The first public default, by Chaori Solar, was only in 2014
and since then there has been a trickle of missed debt payments
as companies were left to defend for themselves.
It was only in April this year that Baoding Tianwei Baobian
Electric Co Ltd 600550.SS became the first state-owned firm
allowed to default. urn:newsml:reuters.com:*:nL4N0XI3BA
DOLLAR DEBT PLUNGES
Shanshui's board said in a stock exchange filing it had
concluded that it would be unable to repay holders of a bond
maturing on Thursday, so had decided to petition to wind-up the
company.
The 2 billion yuan bond CN011599179= was issued by its
fully-owned subsidiary Shandong Shanshui.
The default would trigger an accelerated repayment clause on
its $500 million in dollar bonds due 2020 XS120043960=TE , and
so constitute a default event on those bonds as well, it said.
Those bonds, trading around 80 cents on the dollar on
Tuesday, plunged to 45 cents on Wednesday after the
announcement, before recovering to trade around 65 cents.
The company also has $28 million in outstanding bonds due in
2016, Reuters calculations show.
The company's shares have been suspended since April.
"The call of the hour is for the cement sector to have
meaningful consolidation.

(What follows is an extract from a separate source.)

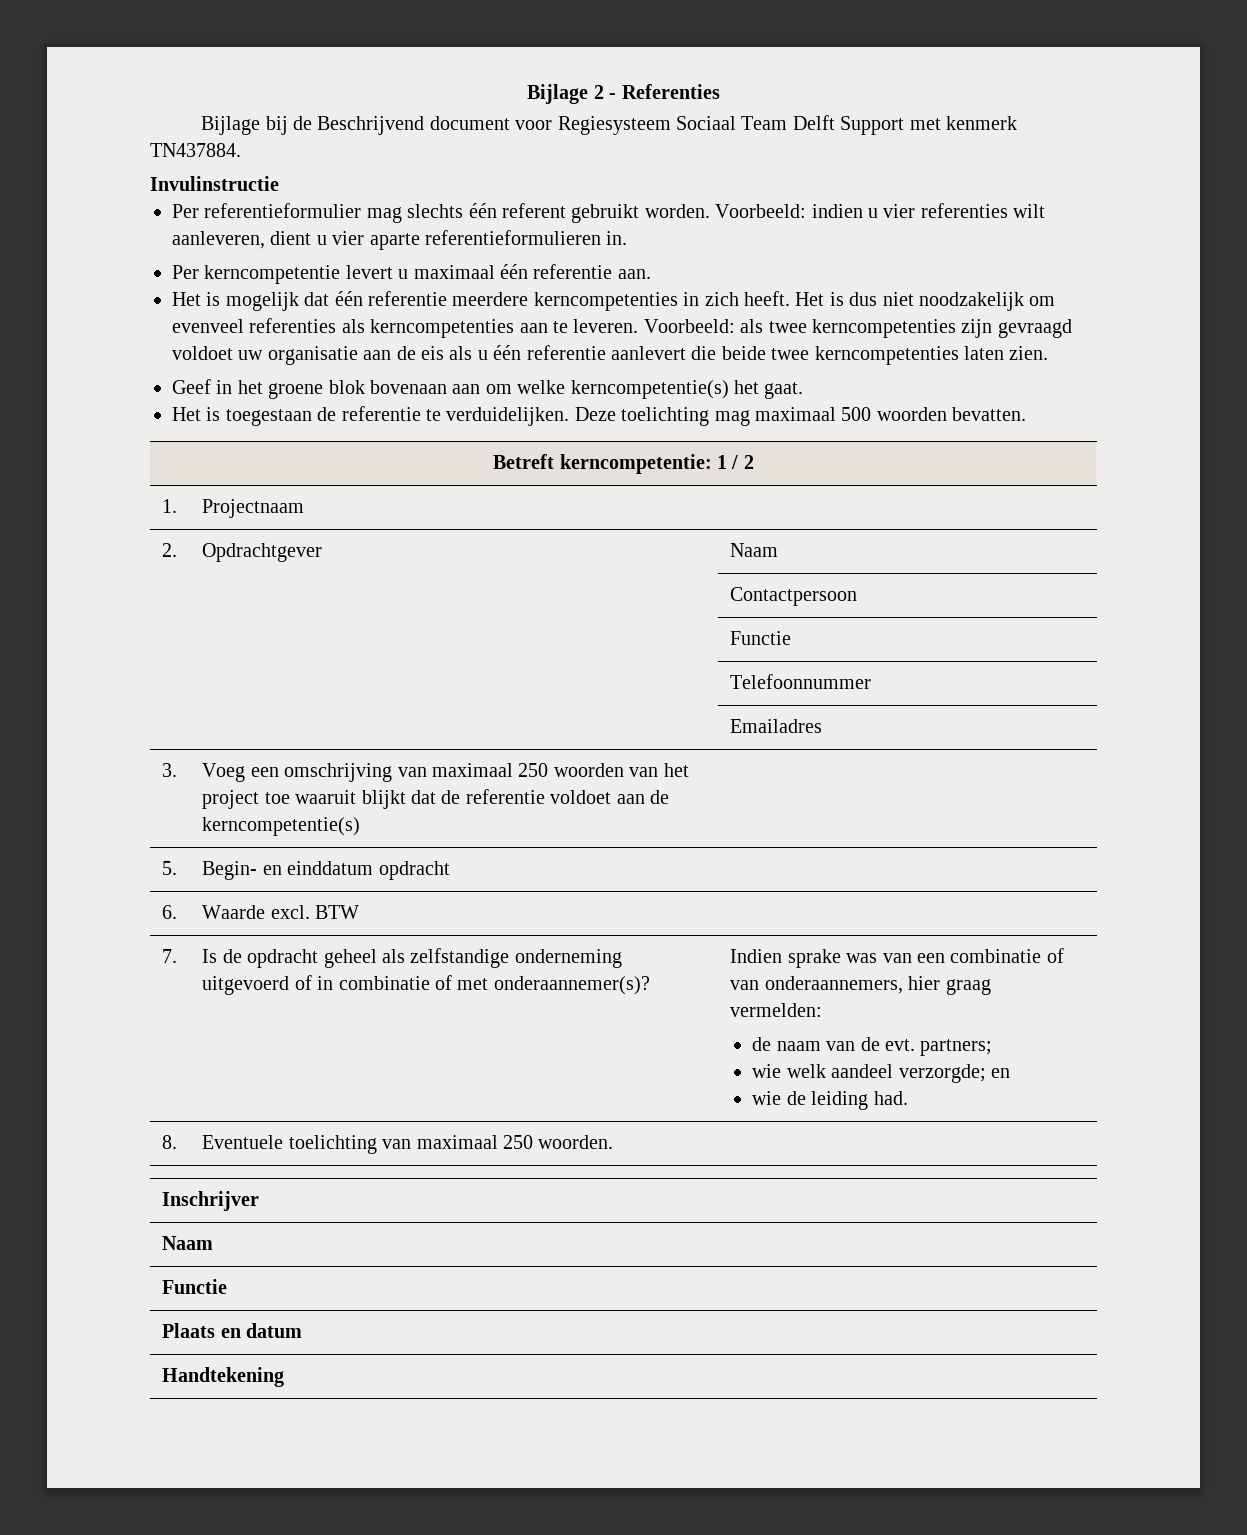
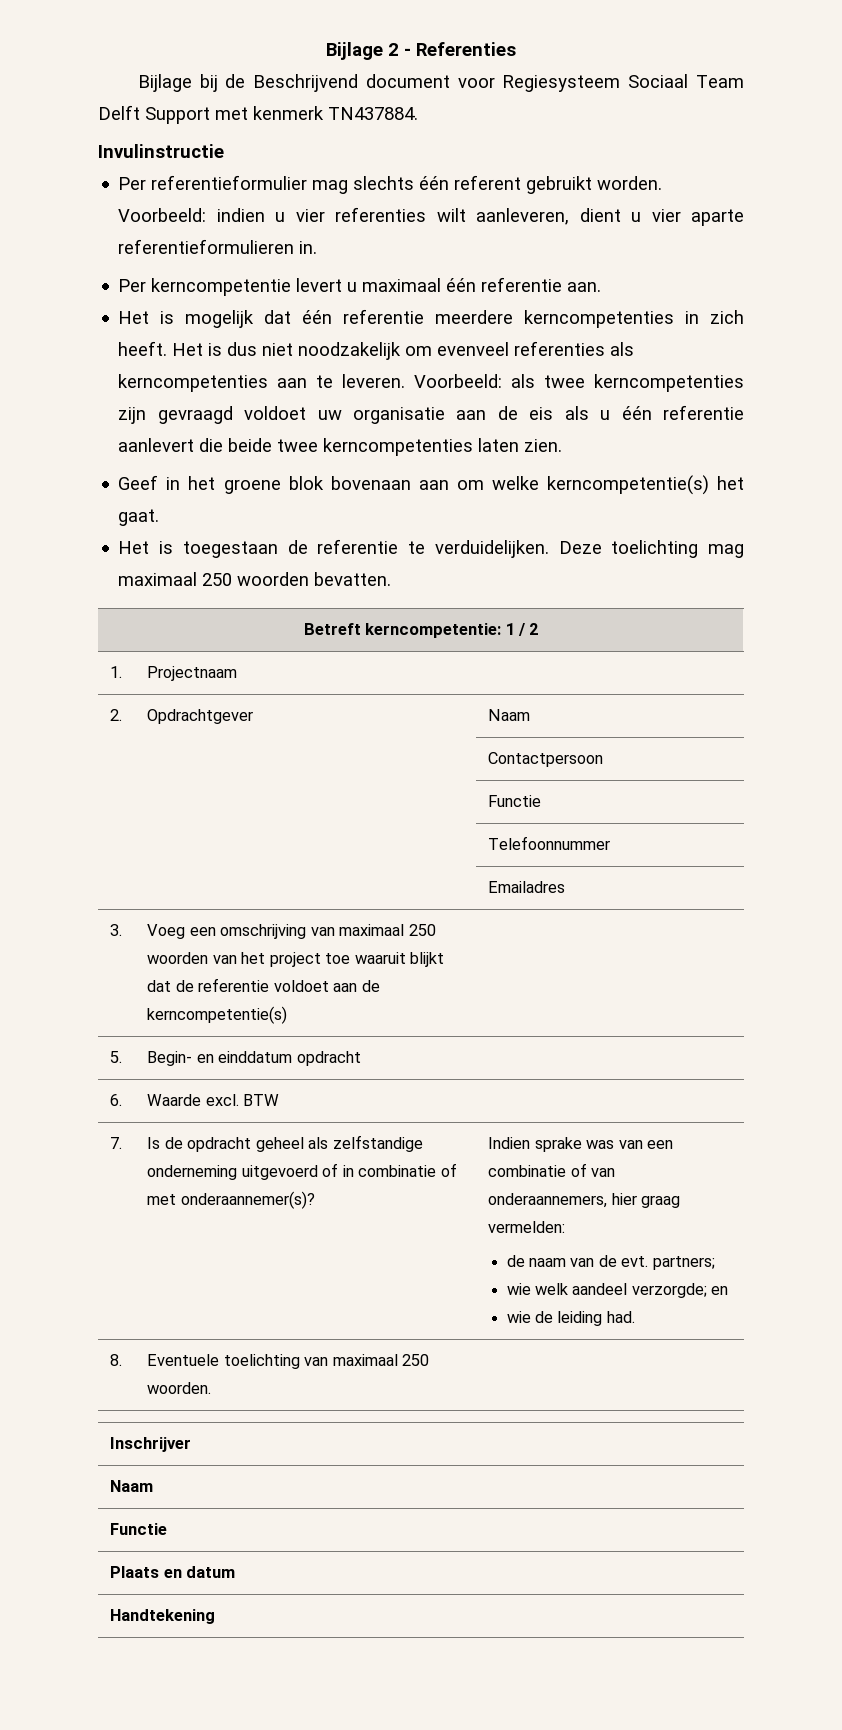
- Deze toelichting mag maximaal 500 woorden bevatten.
+ Deze toelichting mag maximaal 250 woorden bevatten.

It suffers from overcapacity and
environmental issues, increasing the pressure on players to weed
out competition in order to gain economies of scale and sustain
market share," said Nancy Koh, a DBS credit analyst in
Singapore.
Shanshui's situation has been complicated by a fight for
management control, which analysts said had unnerved lenders.
Privately owned Tianrui Group, which owns a 28.61 percent
stake in Shanshui, failed earlier this year in attempts to
remove most directors of the company. Tianrui's latest proposal
to remove directors is due to be heard at an extraordinary
general meeting on Nov 25.
Two other major shareholders, China National Building
Material 3323.HK holding 16.67 percent of the company and Asia
Cement Corporation 1102.TW which owns 20.96 percent, have an
outstanding buy-out offer. The terms have not been made public.
"Management tussles accelerated its operational and
financial deterioration, on top of being in an industry plagued
by overcapacity," said Mervyn Teo, analyst with Lucror
Analytics, an independent credit research firm.
Standard & Poor's warned in June of a heightened repayment
risk by Shanshui and cut its bond rating to CCC from B-plus.
After Wednesday's announcement, Fitch Ratings lowered its
assessment of Shanshui to restricted default rating (RD),
indicating a high chance of default, from C.
Other buyers could emerge for Shanshui, Lucror Analytics
said in a note.
"We last saw this with the bailout of Shanghai Chaori Solar
by a China bad loan bank, Great Wall Asset Management in 2014,"
the note said. "We believe the most probable outcome could be
that the company is taken over by a strong party and bondholders
are repaid in full."
(Additional reporting by Nathaniel Taplin in SHANGHAI; Editing
by Edwina Gibbs and Neil Fullick)
((umesh.desai@thomsonreuters.com; +852-2843-6935; Reuters
Messaging: umesh.desai.thomsonreuters.com@reuters.net))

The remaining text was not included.